My curmudgeonly face

The 10 Minute Guide To Reading an XML DTD

Home
Blog
Writing
Wiki
Projects
FOAF-a-Matic
Photos
Bookmarks

This document is meant to be a brief overview on how to read and interpret an XML Document Type Definition (DTD). It makes no assumptions over how much you know about markup languages, XML or DTDs.

Markup Language

Whats a markup language? A markup language is a way of describing textual data by indicating the meaning of a particular piece of text. This text can be anything from a word, sentence to a paragraph, or even an entire document.

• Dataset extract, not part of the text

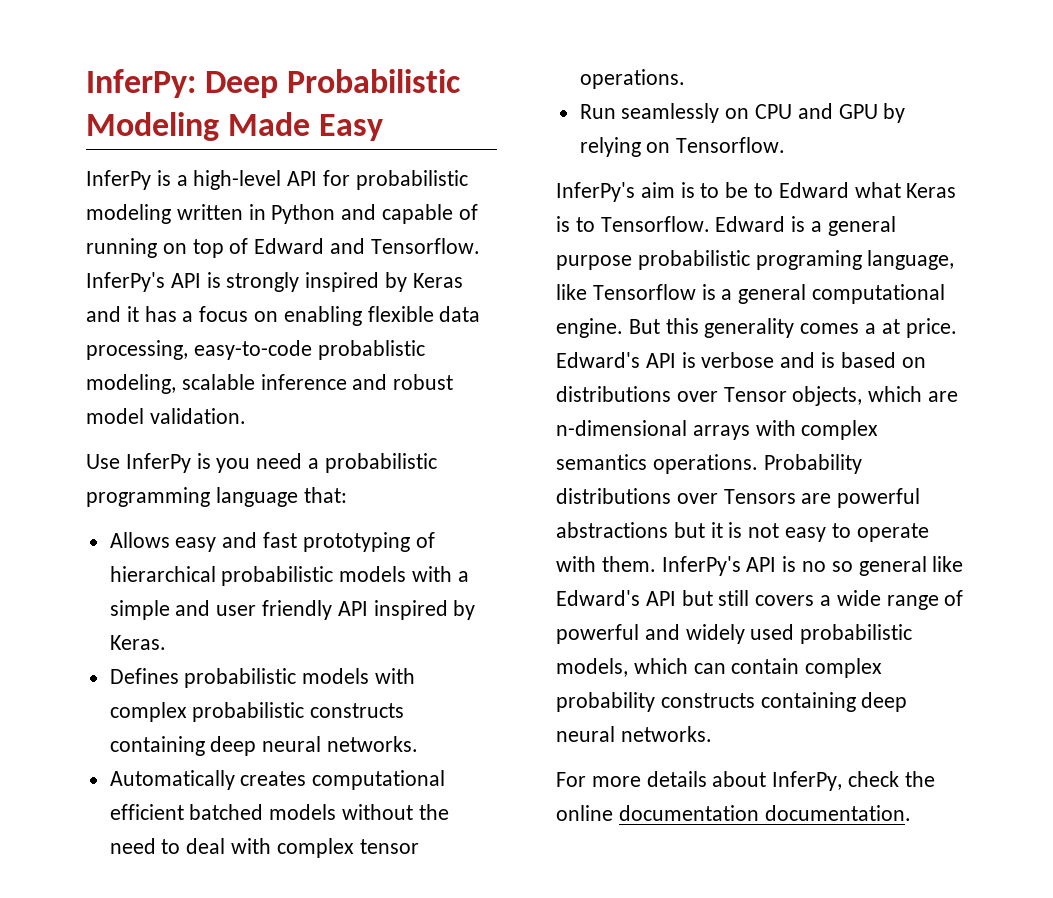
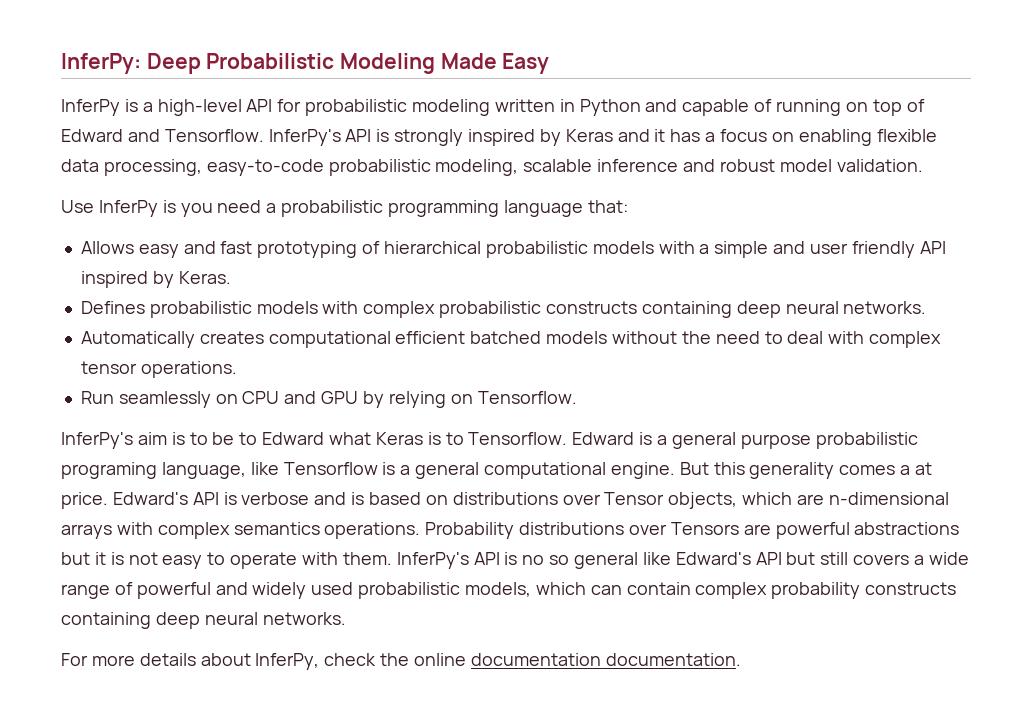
- InferPy's API is strongly inspired by Keras and it has a focus on enabling flexible data processing, easy-to-code probablistic modeling, scalable inference and robust model validation.
+ InferPy's API is strongly inspired by Keras and it has a focus on enabling flexible data processing, easy-to-code probabilistic modeling, scalable inference and robust model validation.

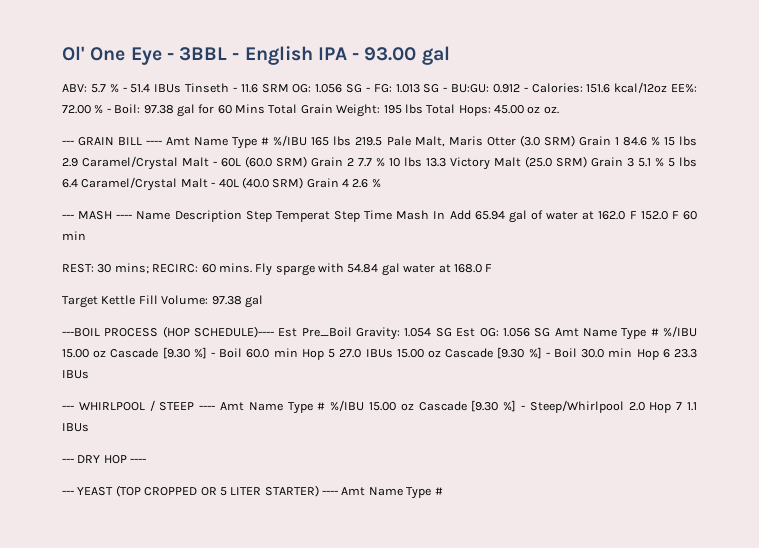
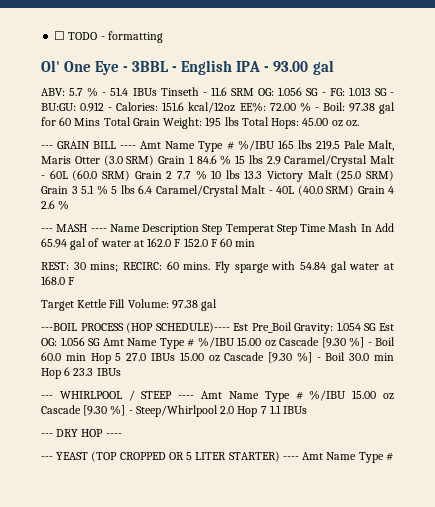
+ ☐ TODO - formatting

Why would you do this? Its usually (!) obvious to the human reader of a document what the text in a document means. For example you can see from the way I've written "The 10 Minute Guide to Reading An XML DTD" above, and "1. Markup languages" that these are meant to be headings. You can see that because I left a space between this block of text and the previous block that this is a separate paragraph. We take the meaning for granted.

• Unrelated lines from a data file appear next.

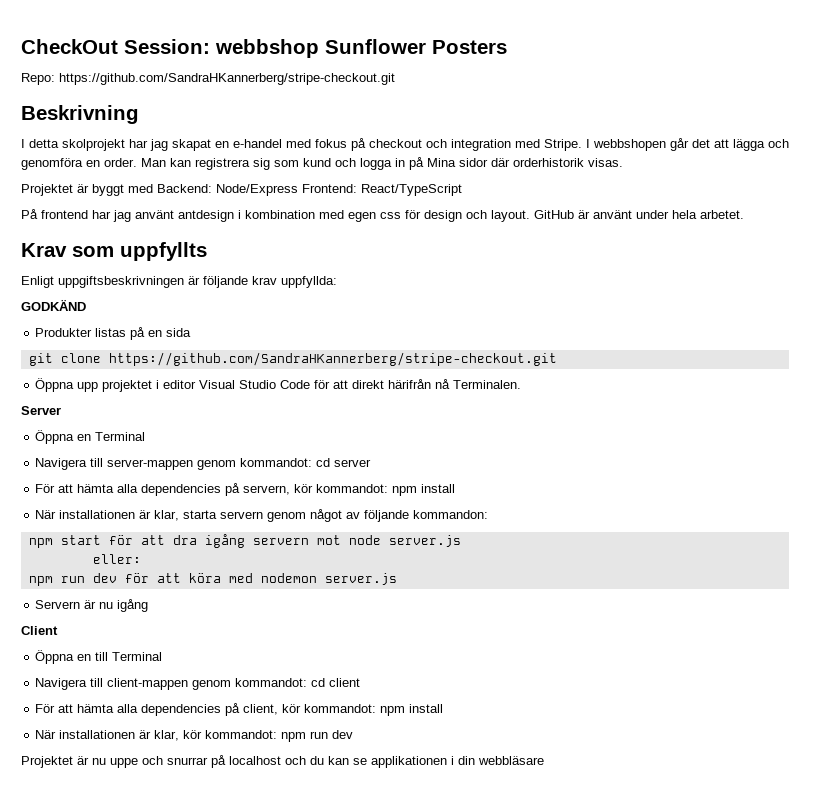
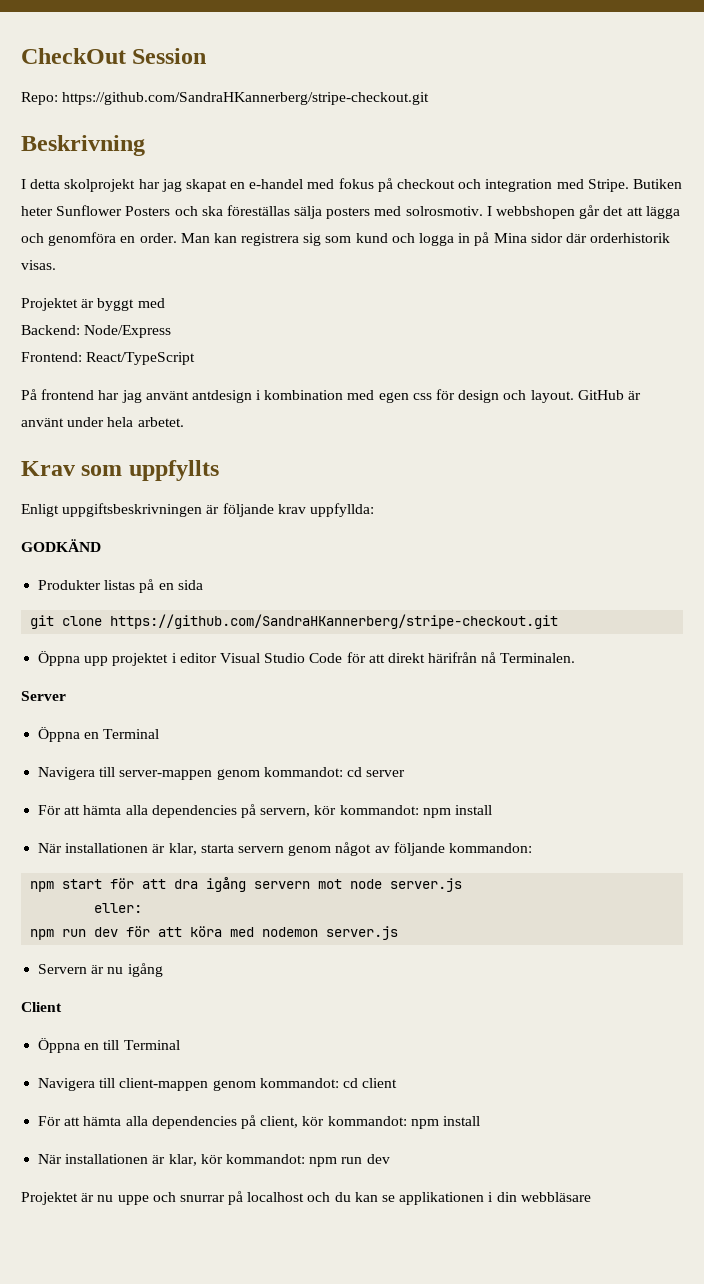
- CheckOut Session: webbshop Sunflower Posters
+ CheckOut Session
+ Butiken heter Sunflower Posters och ska föreställas sälja posters med solrosmotiv.
- Projektet är byggt med Backend: Node/Express Frontend: React/TypeScript
+ Projektet är byggt med
+ Backend: Node/Express
+ Frontend: React/TypeScript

Its much harder to describe this meaning to a computer which must process a document. So we need a means to explicitly describe the meaning of a particular piece or block of text so that the application knows how to process it.

If this were a HTML document then I might do something like the following:

      <TITLE>THE 10 MINUTE GUIDE TO READING AN XML DTD</TITLE>
      <P>Whats a markup language?...</P>
      

Here I've told the application (a HTML browser in this instance) that a certain piece of text is the title, and that the next piece of text is a paragraph. In this case the title text is described by what is known as a 'tag' or 'element' called TITLE and the paragraph by one called P.

Tags and Elements

Notice from the previous example the syntax of a tag (or element) in a markup language such as HTML or XML:

   <name-of-the-tag-goes-here>
   

The end of the text which is bounded by a tag is marked as follows:

   </name-of-the-tag-goes-here>
   

Attributes

Elements can have additional information (usually meta information) associated with them. This information is known as an attribute. It looks like this:

<P ALIGN="RIGHT">Some text</P>

Here we've told the browser that the text 'Some text' is a separate paragraph and that the paragraph should be aligned to the right margin when its displayed.

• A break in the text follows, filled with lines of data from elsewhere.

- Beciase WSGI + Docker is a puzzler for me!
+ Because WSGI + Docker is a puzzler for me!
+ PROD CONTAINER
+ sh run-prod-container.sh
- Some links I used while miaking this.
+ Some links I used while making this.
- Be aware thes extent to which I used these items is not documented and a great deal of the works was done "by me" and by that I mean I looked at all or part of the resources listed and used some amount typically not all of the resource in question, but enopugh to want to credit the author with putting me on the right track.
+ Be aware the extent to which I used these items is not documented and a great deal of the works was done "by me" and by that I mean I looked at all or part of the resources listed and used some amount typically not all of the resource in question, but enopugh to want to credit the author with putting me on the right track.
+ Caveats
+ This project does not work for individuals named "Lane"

Attributes then have the form:

<tag name-of-the-attribute="the-value-of-the-attribute">...</tag>

Document Type Definitions (DTD)

Its ought to be obvious from the above HTML examples that providing a document with markup like <TITLE> and <P> is only useful if the application knows how to handle those elements, and that they exist.

This is achieved by agreeing a Document Type Definition which describes the legal elements and attributes that can be used to markup a document. This is essentially a contract between the application and the user of the markup language - if the user marks up a document in a certain way, then the application can be relied upon to respond accordingly.

The additional advantage of a DTD is that they are defined on a rigorous syntax which means that it becomes possible to 'validate' (i.e. check) a document against its DTD to see whether it conforms to the letter of the contract.

XML DTDs all have a common underlying syntax which allows any XML parser (an application that can read a document, and potentially validate it against its DTD) to process any XML document.

Defining a Element in a DTD

OK, how do we define an element in a DTD?

Heres how:

<!ELEMENT element-name  ...>

This declares an element called element-name. From the example above we might have:

<!ELEMENT TITLE         ...>

Whats the ... mean? This is where you declare what other tags or text an element can contain - its 'content model'. A content model is usually either plain text, other elements, or a mixture of the two.

Heres an element which can contain only plain text (no other elements)

<!ELEMENT TITLE         #PCDATA>

Heres an element which can contain a single paragraph element
<!ELEMENT FOOTNOTE       (P)>

How do we specify multiple or optional elements? There are three qualifiers which we can specify to denote multiple or optional elements:

So if we wanted to declare an element which could contain multiple paragraphs then we would do the following:

<!ELEMENT       ARTICLE         (P)*>

If we wanted our article to include an optional title, then we'd declare:

<!ELEMENT       ARTICLE         (TITLE?, P*)>

Notice the comma separator. An article consists of an optional title and zero or more paragraphs. The order is important however. The TITLE element if there is one must appear before all P elements.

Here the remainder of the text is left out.